Personal information
- Full name: Albert Arthur Fry
- Date of birth: April–June 1861
- Place of birth: Portsmouth, England
- Date of death: 13 March 1937 (aged 75)
- Place of death: Southampton, England
- Positions: Forward; goalkeeper; full-back;

Youth career
- Culham College
- Deanery

Senior career*
- Years: Team / Apps / (Gls)
- 1885–1891: St. Mary's / 0 / (0)

= Arthur Fry (footballer) =

English footballer

Albert Arthur Fry (1861 – 13 March 1937) was an English footballer. Originally from Portsmouth, Fry was one of the first players for St. Mary's Y.M.A. (later renamed St. Mary's), between 1885 and 1891, playing in a number of different positions including forward and goalkeeper.

==Life and career==
Originally from nearby Portsmouth, Arthur Fry (nicknamed "Father Fry" by his teammates) was one of the first players to join St. Mary's Y.M.A., playing in the team's first match in November 1885 holding the role of team captain.

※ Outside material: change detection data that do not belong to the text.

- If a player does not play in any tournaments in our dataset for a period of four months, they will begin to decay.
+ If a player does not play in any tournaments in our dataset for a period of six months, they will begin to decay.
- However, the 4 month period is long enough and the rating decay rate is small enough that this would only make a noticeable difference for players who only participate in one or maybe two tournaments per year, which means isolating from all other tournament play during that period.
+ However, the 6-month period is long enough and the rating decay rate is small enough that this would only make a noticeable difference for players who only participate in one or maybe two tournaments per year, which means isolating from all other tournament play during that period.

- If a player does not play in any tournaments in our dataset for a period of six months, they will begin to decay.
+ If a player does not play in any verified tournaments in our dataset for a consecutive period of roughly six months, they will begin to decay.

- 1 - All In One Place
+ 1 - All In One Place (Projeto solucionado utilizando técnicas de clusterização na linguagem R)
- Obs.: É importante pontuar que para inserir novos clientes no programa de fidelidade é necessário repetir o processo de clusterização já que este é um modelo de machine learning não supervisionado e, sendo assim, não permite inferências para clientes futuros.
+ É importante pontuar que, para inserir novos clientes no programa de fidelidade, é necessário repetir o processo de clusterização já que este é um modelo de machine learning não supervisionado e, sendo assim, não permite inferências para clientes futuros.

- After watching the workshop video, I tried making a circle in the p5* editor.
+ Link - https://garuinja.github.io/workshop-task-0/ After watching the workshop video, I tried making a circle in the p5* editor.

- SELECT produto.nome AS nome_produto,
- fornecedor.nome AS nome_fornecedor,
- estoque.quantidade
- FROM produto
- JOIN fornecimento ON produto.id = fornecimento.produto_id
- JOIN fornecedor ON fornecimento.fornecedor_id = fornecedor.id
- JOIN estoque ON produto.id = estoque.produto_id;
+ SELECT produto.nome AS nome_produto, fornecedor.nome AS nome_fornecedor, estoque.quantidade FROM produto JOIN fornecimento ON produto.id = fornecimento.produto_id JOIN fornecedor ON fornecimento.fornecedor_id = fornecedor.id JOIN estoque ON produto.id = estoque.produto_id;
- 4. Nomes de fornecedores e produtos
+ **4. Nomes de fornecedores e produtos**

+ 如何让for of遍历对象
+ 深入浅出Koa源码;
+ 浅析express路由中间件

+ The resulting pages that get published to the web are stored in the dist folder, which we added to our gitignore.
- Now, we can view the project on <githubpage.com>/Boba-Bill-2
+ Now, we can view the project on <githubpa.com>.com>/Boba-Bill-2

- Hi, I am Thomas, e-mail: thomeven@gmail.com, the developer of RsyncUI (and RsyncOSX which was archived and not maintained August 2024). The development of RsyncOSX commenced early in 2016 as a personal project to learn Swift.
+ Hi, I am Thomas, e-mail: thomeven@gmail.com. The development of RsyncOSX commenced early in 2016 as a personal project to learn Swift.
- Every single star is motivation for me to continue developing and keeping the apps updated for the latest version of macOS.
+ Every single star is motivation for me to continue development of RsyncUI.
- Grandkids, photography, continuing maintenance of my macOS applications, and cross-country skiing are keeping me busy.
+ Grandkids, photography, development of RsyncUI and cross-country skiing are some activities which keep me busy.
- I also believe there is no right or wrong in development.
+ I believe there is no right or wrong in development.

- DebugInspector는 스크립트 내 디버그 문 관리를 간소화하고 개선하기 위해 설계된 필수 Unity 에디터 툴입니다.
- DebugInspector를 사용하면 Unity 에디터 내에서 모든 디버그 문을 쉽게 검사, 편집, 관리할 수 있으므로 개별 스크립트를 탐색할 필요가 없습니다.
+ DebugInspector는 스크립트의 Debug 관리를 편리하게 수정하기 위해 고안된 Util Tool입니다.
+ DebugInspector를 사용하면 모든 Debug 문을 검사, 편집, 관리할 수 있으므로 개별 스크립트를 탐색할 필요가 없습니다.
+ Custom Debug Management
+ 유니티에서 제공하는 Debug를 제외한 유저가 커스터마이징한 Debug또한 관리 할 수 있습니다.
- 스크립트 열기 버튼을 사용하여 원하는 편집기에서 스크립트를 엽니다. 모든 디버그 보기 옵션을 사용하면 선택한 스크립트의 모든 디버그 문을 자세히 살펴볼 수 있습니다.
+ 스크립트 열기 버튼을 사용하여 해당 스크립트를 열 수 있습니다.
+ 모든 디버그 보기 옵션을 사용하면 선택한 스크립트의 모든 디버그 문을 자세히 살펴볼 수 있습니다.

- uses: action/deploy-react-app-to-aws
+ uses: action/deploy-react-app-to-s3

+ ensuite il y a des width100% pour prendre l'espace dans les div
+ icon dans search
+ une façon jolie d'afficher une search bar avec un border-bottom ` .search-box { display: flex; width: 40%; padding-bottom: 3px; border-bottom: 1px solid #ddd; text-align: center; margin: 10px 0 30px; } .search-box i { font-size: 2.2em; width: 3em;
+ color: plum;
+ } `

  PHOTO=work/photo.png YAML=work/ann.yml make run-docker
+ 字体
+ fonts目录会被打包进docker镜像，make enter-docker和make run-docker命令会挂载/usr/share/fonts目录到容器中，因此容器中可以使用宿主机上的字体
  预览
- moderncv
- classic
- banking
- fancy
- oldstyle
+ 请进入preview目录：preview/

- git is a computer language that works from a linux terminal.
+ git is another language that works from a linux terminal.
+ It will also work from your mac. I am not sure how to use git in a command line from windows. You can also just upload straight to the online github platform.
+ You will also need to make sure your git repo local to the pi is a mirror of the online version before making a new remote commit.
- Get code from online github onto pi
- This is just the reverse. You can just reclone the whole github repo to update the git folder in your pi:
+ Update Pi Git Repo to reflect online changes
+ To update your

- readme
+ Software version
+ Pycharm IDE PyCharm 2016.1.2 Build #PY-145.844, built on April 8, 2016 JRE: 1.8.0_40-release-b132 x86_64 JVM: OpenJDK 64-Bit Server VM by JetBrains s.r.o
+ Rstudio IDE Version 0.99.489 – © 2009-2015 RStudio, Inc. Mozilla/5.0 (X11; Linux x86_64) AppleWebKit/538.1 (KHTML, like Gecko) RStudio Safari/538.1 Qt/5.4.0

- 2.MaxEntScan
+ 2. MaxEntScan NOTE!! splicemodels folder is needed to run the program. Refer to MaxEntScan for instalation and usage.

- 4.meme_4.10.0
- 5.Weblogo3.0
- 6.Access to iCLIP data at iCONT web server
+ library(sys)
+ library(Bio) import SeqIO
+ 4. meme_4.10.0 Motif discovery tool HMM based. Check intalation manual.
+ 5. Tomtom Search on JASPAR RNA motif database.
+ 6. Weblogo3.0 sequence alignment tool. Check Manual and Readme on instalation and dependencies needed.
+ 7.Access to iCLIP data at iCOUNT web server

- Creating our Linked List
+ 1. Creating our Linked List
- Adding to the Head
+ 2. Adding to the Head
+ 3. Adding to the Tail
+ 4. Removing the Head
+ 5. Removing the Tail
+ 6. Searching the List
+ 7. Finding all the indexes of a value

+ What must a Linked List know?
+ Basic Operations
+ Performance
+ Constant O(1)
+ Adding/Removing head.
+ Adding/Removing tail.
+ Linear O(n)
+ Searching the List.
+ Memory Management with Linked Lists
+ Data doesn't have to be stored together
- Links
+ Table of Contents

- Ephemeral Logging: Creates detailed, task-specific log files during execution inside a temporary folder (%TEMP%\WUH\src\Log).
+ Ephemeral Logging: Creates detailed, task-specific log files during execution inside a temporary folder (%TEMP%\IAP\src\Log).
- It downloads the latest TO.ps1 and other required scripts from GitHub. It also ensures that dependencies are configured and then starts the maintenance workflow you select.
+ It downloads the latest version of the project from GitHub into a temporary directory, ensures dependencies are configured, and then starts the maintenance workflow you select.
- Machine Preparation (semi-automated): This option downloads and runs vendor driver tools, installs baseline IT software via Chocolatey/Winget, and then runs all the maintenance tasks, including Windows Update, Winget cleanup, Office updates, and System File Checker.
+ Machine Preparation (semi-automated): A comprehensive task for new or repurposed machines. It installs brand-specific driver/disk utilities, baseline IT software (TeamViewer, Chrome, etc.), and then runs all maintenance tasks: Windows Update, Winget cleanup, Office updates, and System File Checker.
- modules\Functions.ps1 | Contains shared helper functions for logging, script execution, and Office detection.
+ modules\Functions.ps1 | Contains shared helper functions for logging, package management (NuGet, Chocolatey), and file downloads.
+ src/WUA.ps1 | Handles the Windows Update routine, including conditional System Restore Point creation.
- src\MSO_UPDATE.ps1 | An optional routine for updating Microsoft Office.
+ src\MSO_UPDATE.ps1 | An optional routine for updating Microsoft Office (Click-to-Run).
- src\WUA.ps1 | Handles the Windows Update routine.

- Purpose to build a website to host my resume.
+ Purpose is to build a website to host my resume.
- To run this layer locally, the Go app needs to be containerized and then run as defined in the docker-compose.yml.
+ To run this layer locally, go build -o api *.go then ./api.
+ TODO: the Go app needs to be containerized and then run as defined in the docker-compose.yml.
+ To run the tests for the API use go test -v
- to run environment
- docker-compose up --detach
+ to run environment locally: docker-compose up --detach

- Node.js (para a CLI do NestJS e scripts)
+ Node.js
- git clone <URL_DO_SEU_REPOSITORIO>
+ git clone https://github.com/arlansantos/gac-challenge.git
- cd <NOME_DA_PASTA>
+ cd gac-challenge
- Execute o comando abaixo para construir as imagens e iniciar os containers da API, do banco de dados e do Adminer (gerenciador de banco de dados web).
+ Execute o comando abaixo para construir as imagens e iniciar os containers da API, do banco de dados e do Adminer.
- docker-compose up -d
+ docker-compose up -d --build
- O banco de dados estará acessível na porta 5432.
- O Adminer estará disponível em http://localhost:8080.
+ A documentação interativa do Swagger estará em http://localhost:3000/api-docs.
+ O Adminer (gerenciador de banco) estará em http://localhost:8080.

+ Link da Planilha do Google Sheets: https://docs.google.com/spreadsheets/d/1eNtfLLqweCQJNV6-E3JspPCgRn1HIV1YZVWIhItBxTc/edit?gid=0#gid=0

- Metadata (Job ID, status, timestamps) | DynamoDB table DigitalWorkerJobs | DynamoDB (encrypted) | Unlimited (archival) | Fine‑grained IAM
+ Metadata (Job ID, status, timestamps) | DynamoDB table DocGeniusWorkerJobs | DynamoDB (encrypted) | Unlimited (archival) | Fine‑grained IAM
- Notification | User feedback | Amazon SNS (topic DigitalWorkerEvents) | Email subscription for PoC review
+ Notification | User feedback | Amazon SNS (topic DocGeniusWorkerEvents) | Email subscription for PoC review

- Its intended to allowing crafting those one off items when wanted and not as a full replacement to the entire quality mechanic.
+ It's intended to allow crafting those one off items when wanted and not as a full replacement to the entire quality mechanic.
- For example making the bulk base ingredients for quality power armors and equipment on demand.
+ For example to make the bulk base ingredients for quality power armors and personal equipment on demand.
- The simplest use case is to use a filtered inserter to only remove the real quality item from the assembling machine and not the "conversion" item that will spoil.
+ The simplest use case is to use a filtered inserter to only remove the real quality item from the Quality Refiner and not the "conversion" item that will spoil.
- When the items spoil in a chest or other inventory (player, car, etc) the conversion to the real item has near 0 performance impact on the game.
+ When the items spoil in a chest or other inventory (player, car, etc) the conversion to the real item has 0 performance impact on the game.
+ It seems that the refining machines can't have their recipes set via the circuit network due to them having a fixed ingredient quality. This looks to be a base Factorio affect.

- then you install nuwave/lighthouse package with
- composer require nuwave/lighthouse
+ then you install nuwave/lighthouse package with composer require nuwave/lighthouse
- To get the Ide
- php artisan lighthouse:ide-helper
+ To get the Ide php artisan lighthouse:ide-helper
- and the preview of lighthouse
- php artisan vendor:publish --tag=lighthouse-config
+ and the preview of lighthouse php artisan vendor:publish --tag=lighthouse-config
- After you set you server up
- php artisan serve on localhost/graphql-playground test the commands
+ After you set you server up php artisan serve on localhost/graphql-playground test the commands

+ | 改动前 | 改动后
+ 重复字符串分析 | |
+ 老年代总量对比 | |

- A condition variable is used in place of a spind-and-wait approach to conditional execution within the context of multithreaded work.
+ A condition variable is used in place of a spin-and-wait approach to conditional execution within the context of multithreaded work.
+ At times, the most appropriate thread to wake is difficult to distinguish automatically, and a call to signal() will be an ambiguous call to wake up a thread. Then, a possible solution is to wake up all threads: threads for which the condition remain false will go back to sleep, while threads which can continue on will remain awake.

A versatile footballer, Fry played in "nearly every position" for the Saints, including goalkeeper; playing as a centre forward, he scored five goals in a 10–0 win over Petersfield in the Hampshire Junior Cup in December 1887, a club record for goals by a single player in a cup match which was later equalled by Derek Reeves in 1960.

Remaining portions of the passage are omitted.